Bismillaahirahmaanirahiim,setelah lama tidak memposting artikel tentang Hikayat Ulama Borneo,siang ini aku mau menceritakan tentang riwayat hidup Datuk Suban,guru dari Datu Sanggul,dan inilah riwayat hidup beliau,Datu Suban sering disebut juga datu sya'iban ibnu zakaria zulkifli dgn ibunda bernama maisyarah,beliau hidup dikampung Muning Tatakan kabupaten Tapin Rantau Kalsel,beliau
semasa hidupnya mempunyai martabat tinggi dan mulia,peramah dan paling
disegani yg patut diteladani oleh kita
sebagai penerus dan pewaris yg hidup
diabad modern ini. Datu Suban adalah guru dari semua datu
orang muning,selain ahli ilmu
tasawuf,Datu Suban juga ahli ilmu taguh
(kebal),ilmu kabariat,ilmu dapat berjalan
diatas air,ilmu maalih rupa,ilmu
pandangan jauh,ilmu pengobatan,ilmu kecantikan,ilmu falakiah,ilmu tauhid dan
ilmu firasat,dgn ilmu yang dimilikinya
banyaklah org yg menuntut ilmu kepada
beliau dan yg paling terkenal ada 13 orang.. 1.Datu Murkat 2.Datu Taming Karsa 3.Datu Niang thalib 4.Datu Karipis 5.Datu Ganun 6.Datu Argih 7.Datu ungku 8.Datu Labai Duliman 9.Datu Harun 10.Datu Arsanaya 11.Datu Rangga 12.Datu Galuh Diang Bulan 13.Datu Sanggul Diantara ilmu ilmu yg selalu diajarkan
dlm setiap kesempatan beliau selalu
mengajarkan ilmu mengenal diri (ilmu
ma'rifat) dgn tarekat memusyahadahkan
Nur Muhammad,hal ini tidaklah
mengherankan karena sebelum Datu Suban mengajarkan ajaran makrifat melalui
tarekat Nur Muhammad ini,seorang ulama
banjar yaitu syekh Ahmad Syamsuddin Al-
Banjari telah menulis asal kejadian Nur
Muhammad itu,yg naskahnya ditemukan
oleh seorang orientalis bangsa Belanda R.O.Winested.

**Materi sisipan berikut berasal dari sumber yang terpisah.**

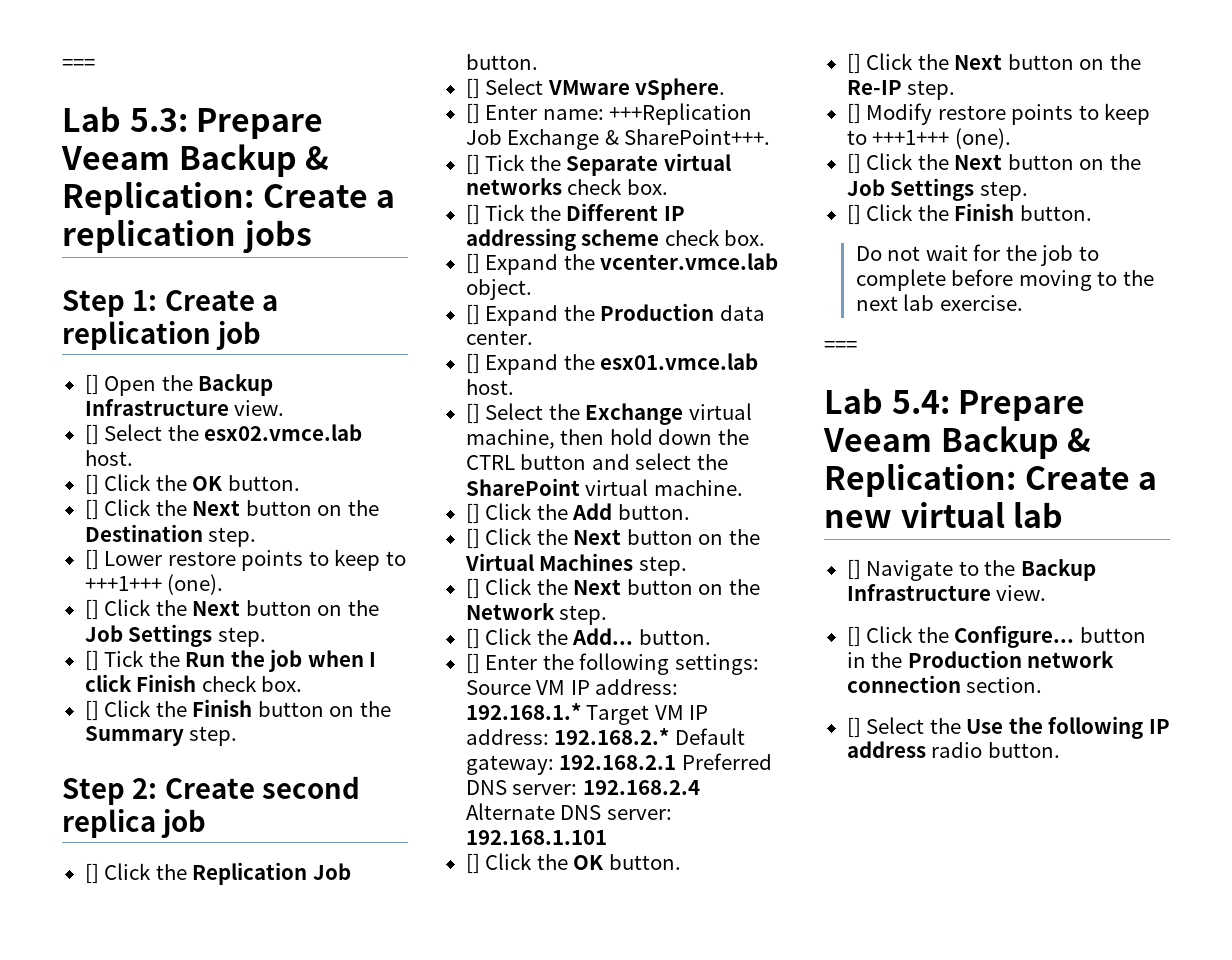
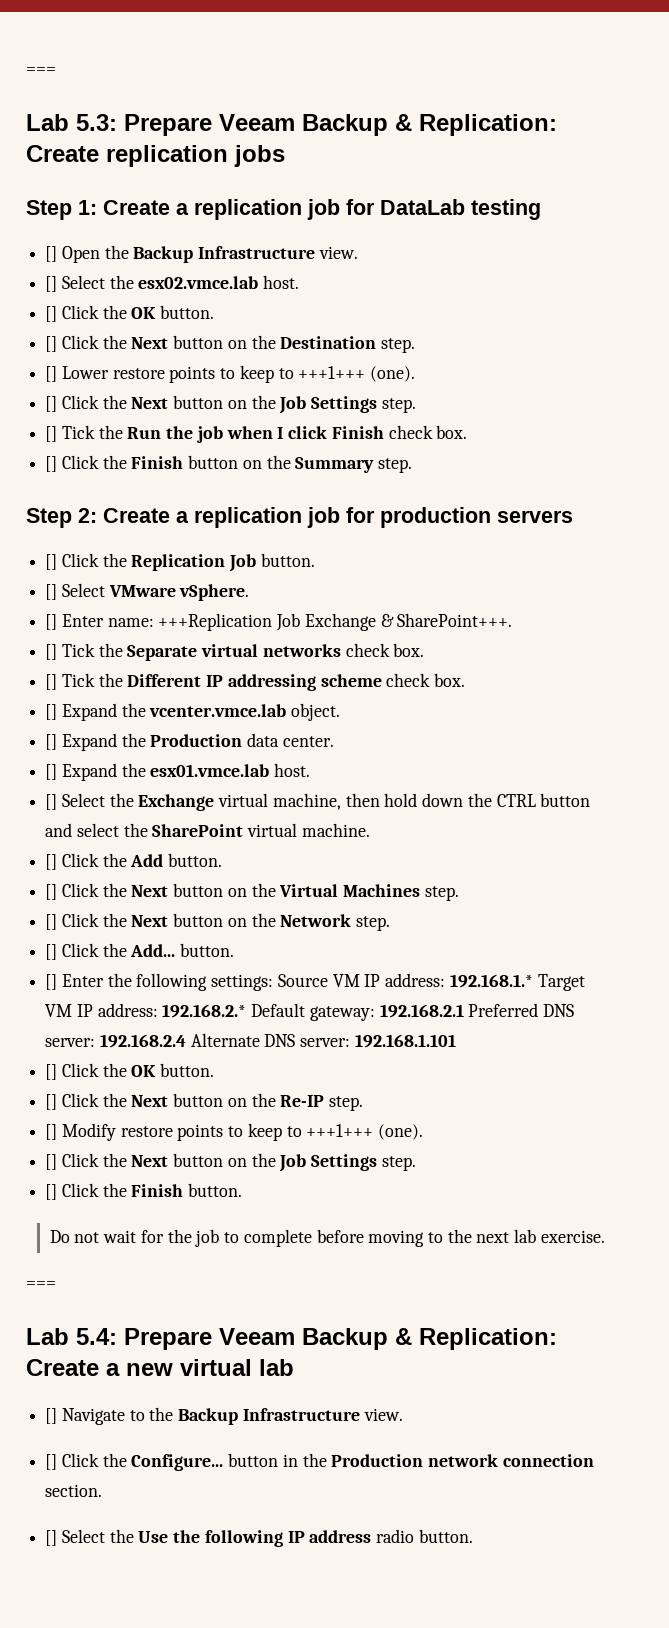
[376,190,396,208] a -> (99, 153) none
(262, 335) none -> [346,199,541,220] for DataLab testing
[262,776,361,799] [62,809,207,838] second replica job -> [176,507,573,528] a replication job for production servers

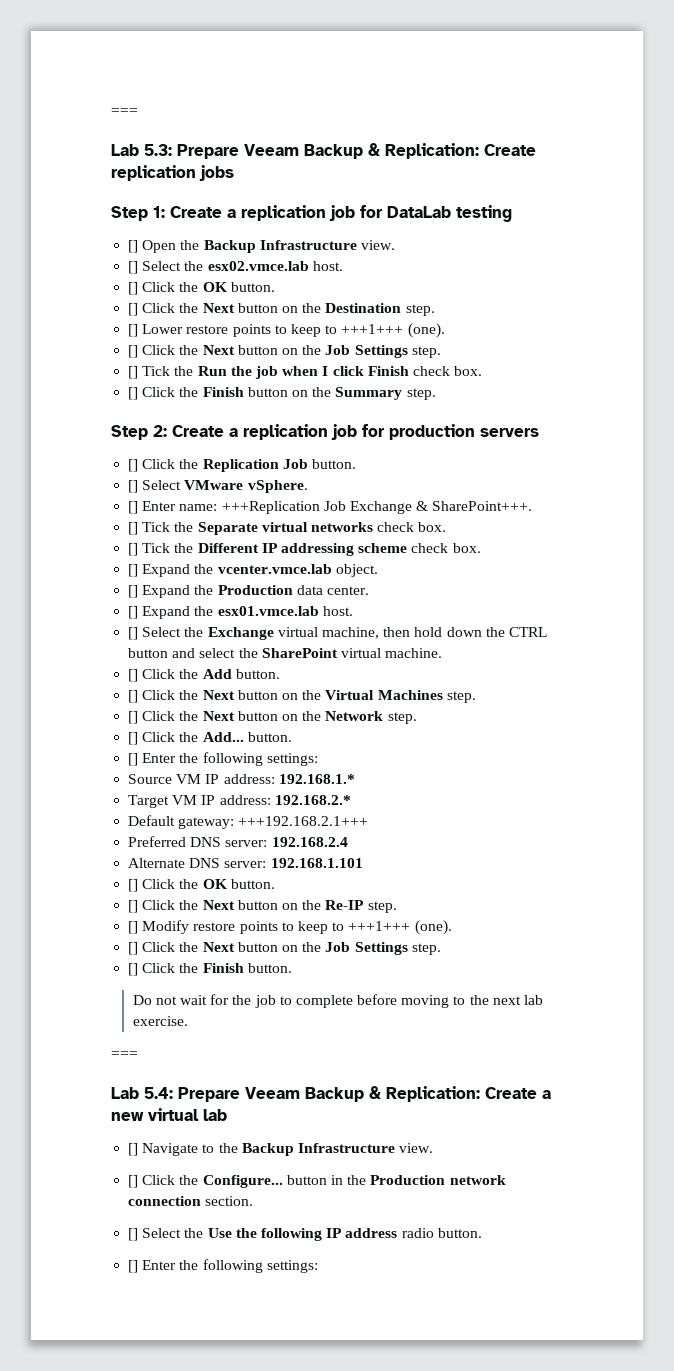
(274, 982) none -> (318, 759) //
(533, 981) none -> (355, 779) //
(247, 1011) none -> (351, 800) //
[379,1004,464,1018] 192.168.2.1 -> [238,816,369,826] +++192.168.2.1+++ //
(186, 1041) none -> (348, 842) //
(473, 1536) none -> [128,1259,318,1273] // [] Enter the following settings:

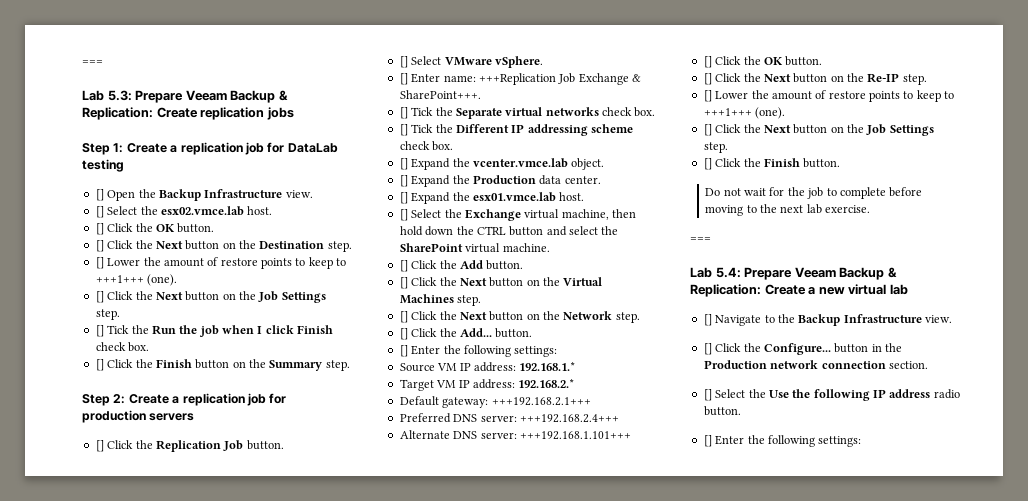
(184, 329) none -> [143,257,219,267] the amount of
[271,837,348,847] 192.168.2.4 -> [519,414,619,423] +++192.168.2.4+++
[270,858,363,868] 192.168.1.101 -> [519,431,631,440] +++192.168.1.101+++
[142,920,190,934] Modify -> [715,90,827,100] Lower the amount of

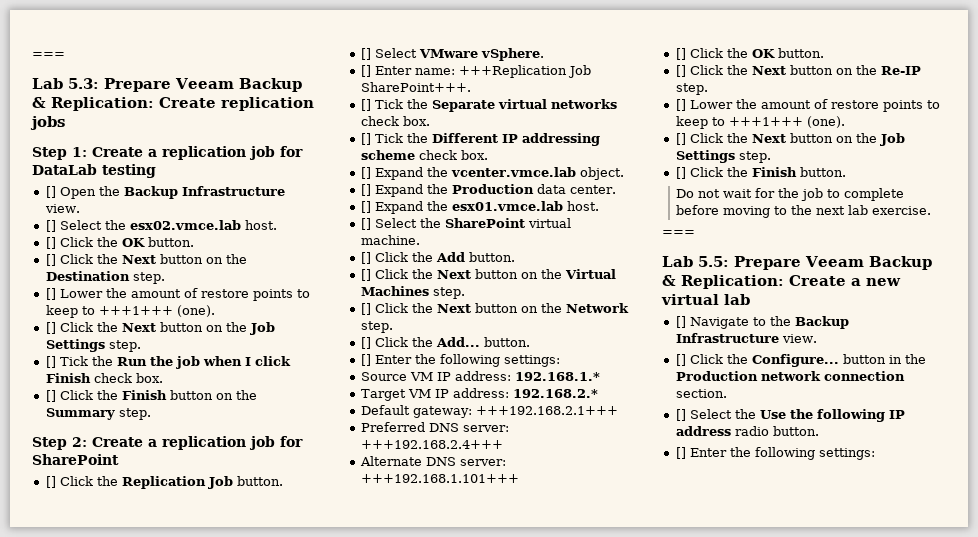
[82,410,195,423] production servers -> [32,454,119,465] SharePoint
[578,73,641,85] Exchange & -> (591, 71) none
[464,209,636,221] [399,226,619,236] Exchange virtual machine, then hold down the CTRL button and select the -> (441, 223) none
[715,267,741,278] 5.4: -> [698,256,729,267] 5.5:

Datu Suban dikenal sebagai wali Allah
beliau memiliki karomah Kasyaf yaitu
terbukanya tabir rahasia bagi beliau
sehingga dapat mengetahui sampai
dimana kemampuan murid muridnya dlm
menerima ilmu-ilmu yg diberikannya,seperti akan menyerahkan
kitab pusaka yg kemudian hari dinamakan
kitab Barencong,kitab tsb beliau serahkan
kepada Datu Sanggul (Abdussamad)
,murid terakhir yg belajar kepada
beliau,menurut pandangan Kasyaf beliau hanya Abdussamad lah yg dapat menerima,mengamalkan dan
mengajarkannya,karomah beliau yg lain adalah
beliau mengetahui ketika akan tiba
ajalnya,ketika dari mata beliau keluar
sebuah sosok yg rupanya sangat bagus,bercahaya dan berpakaian hijau,ini
berarti tujuh hari lagi beliau akan
berpindah alam,empat hari kemudian dari
tubuh beliau keluar lagi cahaya
berwarna putih amat cemerlang,besarnya
sama dgn tubuh beliau dan berbau harum semerbak,ini berarti tiga hari lagi beliau
akan meninggalkan dunia fana ini,oleh
karena itu beliau segera mengumpulkan
semua murid muridnya,setelah semua
muridnya berkumpul beliau berkata,
"Murid murid yg aku cintai,kalian jangan terkejut dengan panggilan mendadak
ini,karena pertemuan kita hanya hari ini
saja lagi,nanti malam sekitar jam satu
tengah malam aku akan meninggalkan
dunia yg fana ini,hal ini sudah tidak bisa
ditunda tunda lagi,karena ketentuan ALLAH telah berlaku" Kemudian beliau membacakan firman
ALLAH surat An-Nahal ayat 61 yang
berbunyi: "Apabila sudah tiba waktu yang
ditentukan maka tidak seorang pun yang
dapat mengundurkannya dan juga tidak
ada yang dapat mendahulukannya." mendengar ucapan beliau itu semua yg hadir diam membisu seribu bahasa. "Nah,waktuku hampir tiba"kata Datu Duban memecah kesunyian itu. "Mari kita berzikir bersama sama untuk mengantarkan kepergianku"kata Datu Suban lagi.Semua murid dipimpin oleh beliau serentak mengucapkan zikir "Hu Allah...Hu Allah...Hu Allah..." "Perhatikanlah ..apabila aku turun kurang lebih 40 hasta sampai pada batu berwarna merah sebelah dan hitam sebelah,aku berdiri disana nanti,maka pandanglah aku dengan sebenar-benarnya,yang ada ini atau yang tiada nanti,lihatlah aku ada atau tiada,kalau ada masih diriku ini tidak,menjadi tiada,berarti ilmu yang kuajarkan kepada kalian belum sejati,tetapi bila aku menjadi tiada berarti ilmu yang kuajarkan kepada kalian adalah ilmu sejati dan sempurna" Setelah berkata demikian beliau diam,kemudian meletuslah badan Datu Suban dan timbul asap putih,hilang asap putih dan timbul cahaya (nur) yang memancar mancar sampai keatas ufuk yang tinggi,kemudian lenyap ditelan kemunculan cahaya rembulan.Semua yang hadir takjub menyaksikan kejadian itu,kemudian terdengar gemuruh ucapan murid murid beliau...Inna lillahi wainna ilaihi raaji'uun.